Ideally I'd like to use the same (command-line) tools, but it
looks like I'll be using different ones (ldif2db vs slapadd for
the loading...).
It does make sense to use tools like ldapadd, over a network, to
add individual entires to a running db and time that....
especially because it _is_ portable, and you avoid netcraft-like
silliness with a "maximum speed" far beyond what a decent
network can handle (where you're benchmarking on the same
machine as you're running the server on). If you have a 100Mb
lan, but the ldap lookups are all coming in via a T-1, speed
beyond a T-1 is moot. :-)
Do any of you have tips, for the "fairest" way
to do tests, and any results you people might have. I did see
some threads on this subject but most of them were old (~1 yr).
Most of those still hold true (was this the Network World
thread? Where Joel used an "out of the box" config?)
Some general benchmark issues to consider: If you're running
with specific features on each, those features should match.
Which seems obvious, but they're hidden in some funny ways. For
example, making the ACL's match would be a serious challenge,
and schema management is an equal headache. Which is why, I
suppose, the out-of-box thing started.
Based on my past experience with Netscape/iPlanet, you'd want to
use optimizations similar to the following, in your
slapd.conf... these are from 1.x servers, so they may be a bit
out of date, but it'll point out the differences needed to make
openldap similar to iPlanet(Netscape).
--------------------
# Under your database enttry....
# Run without locking during serial (sync) additions, such as
one host running all additions, or during initial load
# dbnolocking
# Don't sync to disk constantly.
dbnosync
# Don't sync to disk constantly, documentation bug from old (20
January 1999) slapd.conf man page?
# dbnowsync
# Manually set the number of ldap entries to cache, iPlanet does
this automatically.
# To determine best openldap performance, set as high as your
number of ldap entries, if RAM will allow.
cachesize 15000
# Manually set the size of the db cache in bytes, iPlanet does
this automatically.
# To determine best openldap performance, set as high as your
total db sizes, if RAM will allow.
dbcachesize 6000000
# Set a low number of return entries, because many users don't
actually look up 500 entries.
sizelimit 50
# Reduce logging down
loglevel 0
# Index like mad. Everything you're keying off of should always
be indexed.
index cn,sn,uid,email pres,eq,approx,sub
index objectclass pres,eq,approx,sub
# internal arc below, not applicable to other servers, but here
to show custom indexing
index agstore pres,eq,sub
--------------------
That at least gets it in the ballpark. The most important
components if you're using ldbm are the cache and disk (sync)

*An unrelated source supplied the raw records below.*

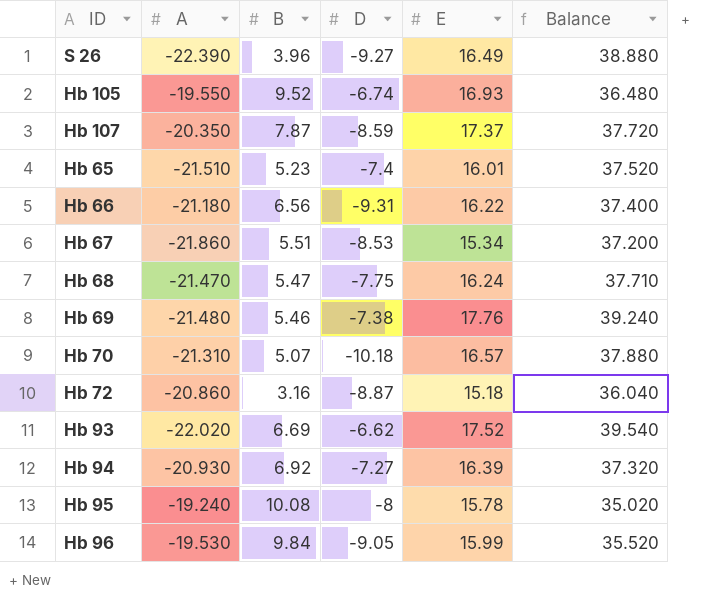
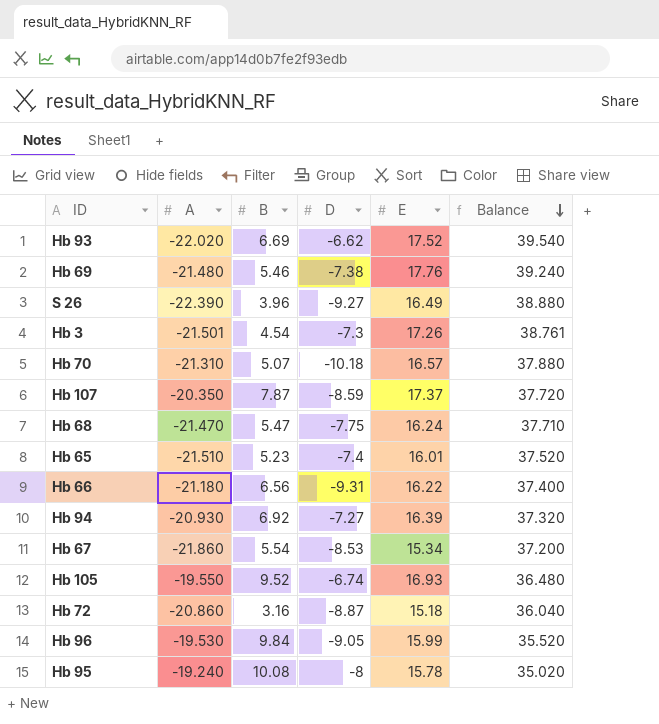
row order: none -> Balance descending
row Hb 3: none -> -21.501 | 4.54 | -7.3 | 17.26 | 38.761
Hb 67 | B: 5.51 -> 5.54

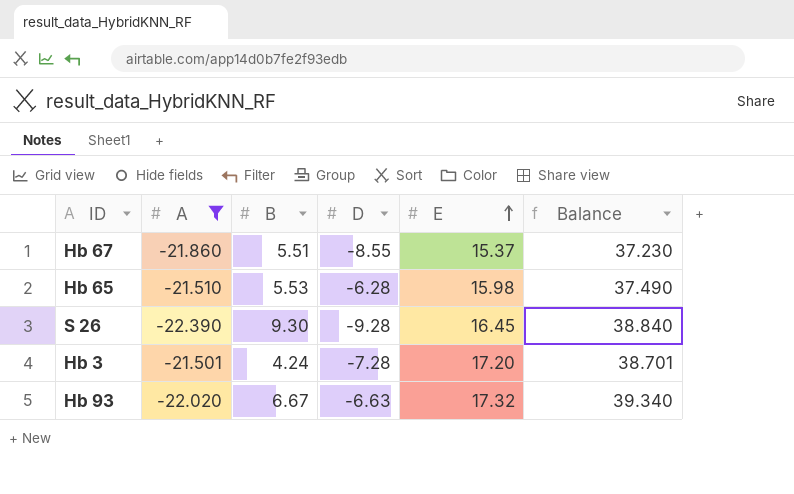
filter: none -> A <= -21.501
row order: Balance descending -> E ascending
Hb 67 | B: 5.54 -> 5.51
Hb 67 | D: -8.53 -> -8.55
Hb 67 | E: 15.34 -> 15.37
Hb 67 | Balance: 37.200 -> 37.230
Hb 65 | B: 5.23 -> 5.53
Hb 65 | D: -7.4 -> -6.28
Hb 65 | E: 16.01 -> 15.98
Hb 65 | Balance: 37.520 -> 37.490
S 26 | B: 3.96 -> 9.30
S 26 | D: -9.27 -> -9.28
S 26 | E: 16.49 -> 16.45
S 26 | Balance: 38.880 -> 38.840
Hb 3 | B: 4.54 -> 4.24
Hb 3 | D: -7.3 -> -7.28
Hb 3 | E: 17.26 -> 17.20
Hb 3 | Balance: 38.761 -> 38.701
Hb 93 | B: 6.69 -> 6.67
Hb 93 | D: -6.62 -> -6.63
Hb 93 | E: 17.52 -> 17.32
Hb 93 | Balance: 39.540 -> 39.340

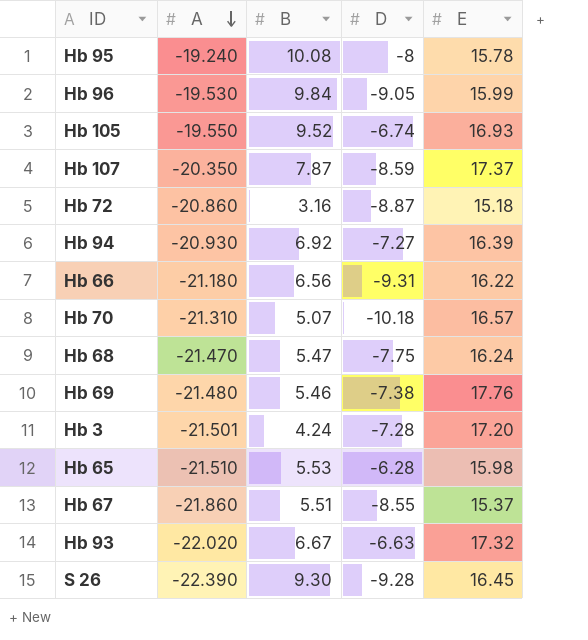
filter: A <= -21.501 -> none
row order: E ascending -> A descending
column Balance | formula: [E] - [A] -> none

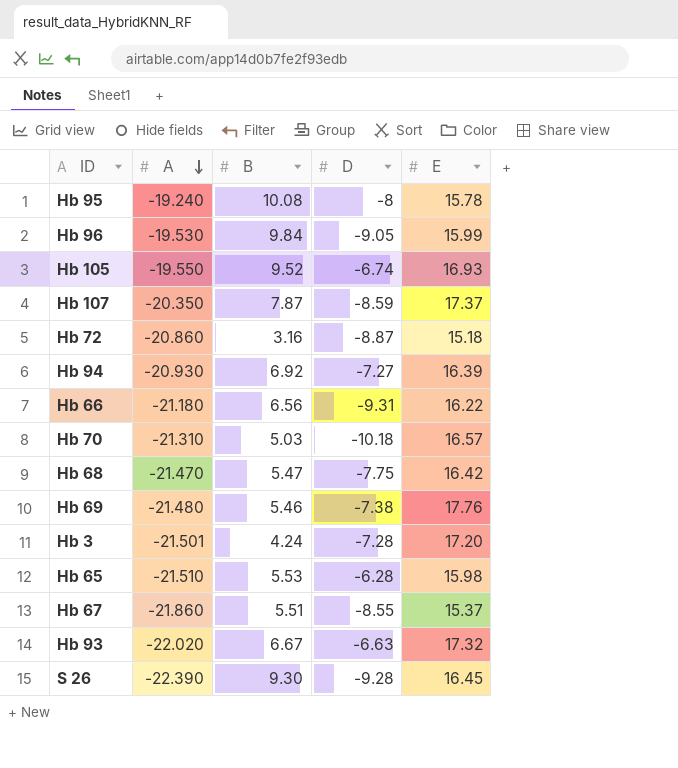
Hb 70 | B: 5.07 -> 5.03
Hb 68 | E: 16.24 -> 16.42

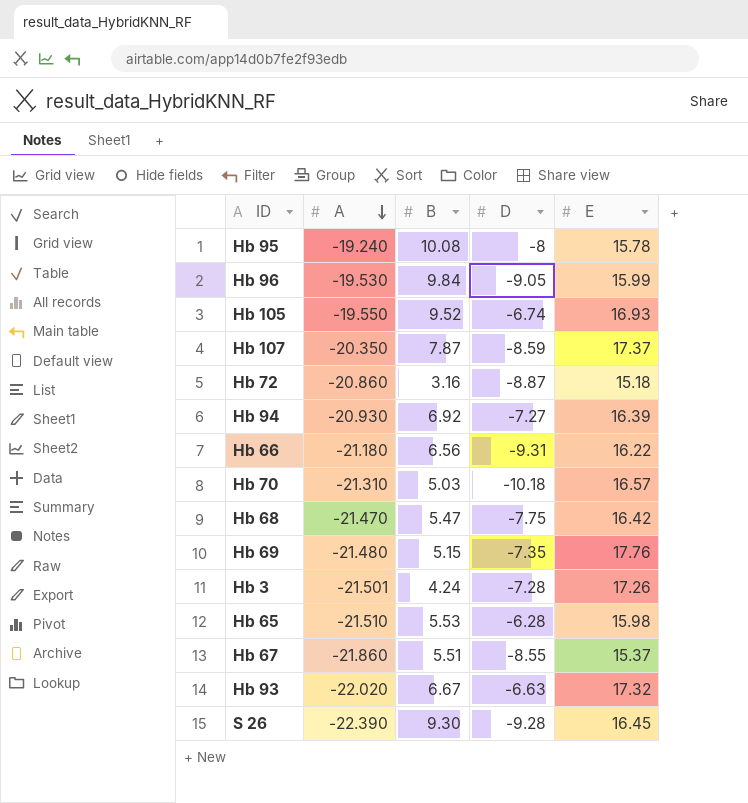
Hb 69 | B: 5.46 -> 5.15
Hb 69 | D: -7.38 -> -7.35
Hb 3 | E: 17.20 -> 17.26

based operatons. As far as schemachecking and ACL's, if you turn
them off on both machines you can test raw engine speed, but
you'll also want to turn them on to test the schemachecking and
ACL checking portions of the respective programs.

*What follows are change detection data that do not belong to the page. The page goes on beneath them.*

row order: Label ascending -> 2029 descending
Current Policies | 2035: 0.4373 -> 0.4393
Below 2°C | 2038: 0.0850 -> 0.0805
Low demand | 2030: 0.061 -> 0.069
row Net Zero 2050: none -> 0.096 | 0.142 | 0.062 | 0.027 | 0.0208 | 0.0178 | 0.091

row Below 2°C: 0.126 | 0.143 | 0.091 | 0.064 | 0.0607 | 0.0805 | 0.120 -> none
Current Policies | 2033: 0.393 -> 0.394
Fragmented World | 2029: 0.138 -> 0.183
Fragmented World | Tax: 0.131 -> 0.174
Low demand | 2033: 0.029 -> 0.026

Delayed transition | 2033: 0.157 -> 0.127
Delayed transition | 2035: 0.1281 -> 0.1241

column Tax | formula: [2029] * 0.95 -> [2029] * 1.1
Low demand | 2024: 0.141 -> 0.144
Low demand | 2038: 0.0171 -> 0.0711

One of the sticky issues (as mentioned before, in various ways)
is that iPlanet/Netscape requires less manual tuning. So is
tuning for the benchmark data fair, or unfair? You might want to
try it both ways, for academic purposes, but assume that a live
deployment would be a tuned deployment, for both servers.
Even better, if you're testing for live application deployment,
you _should_ be testing with live operations and data.... rather
than fabricated ACL's, schemas, and load that may not reflect
your load pattern. Live data will allow you to see what your
expected performance really is, and let you know where/how you
need to tune (or even dump ldap alltogether, in some cases).
HTH,
-Ronabop
--2D426F70|759328624|00101101010000100110111101110000
ron@opus1.com, 520-326-6109, http://www.opus1.com/ron/
The opinions expressed in this email are not necessarily those
of myself,
my employers, or any of the other little voices in my head.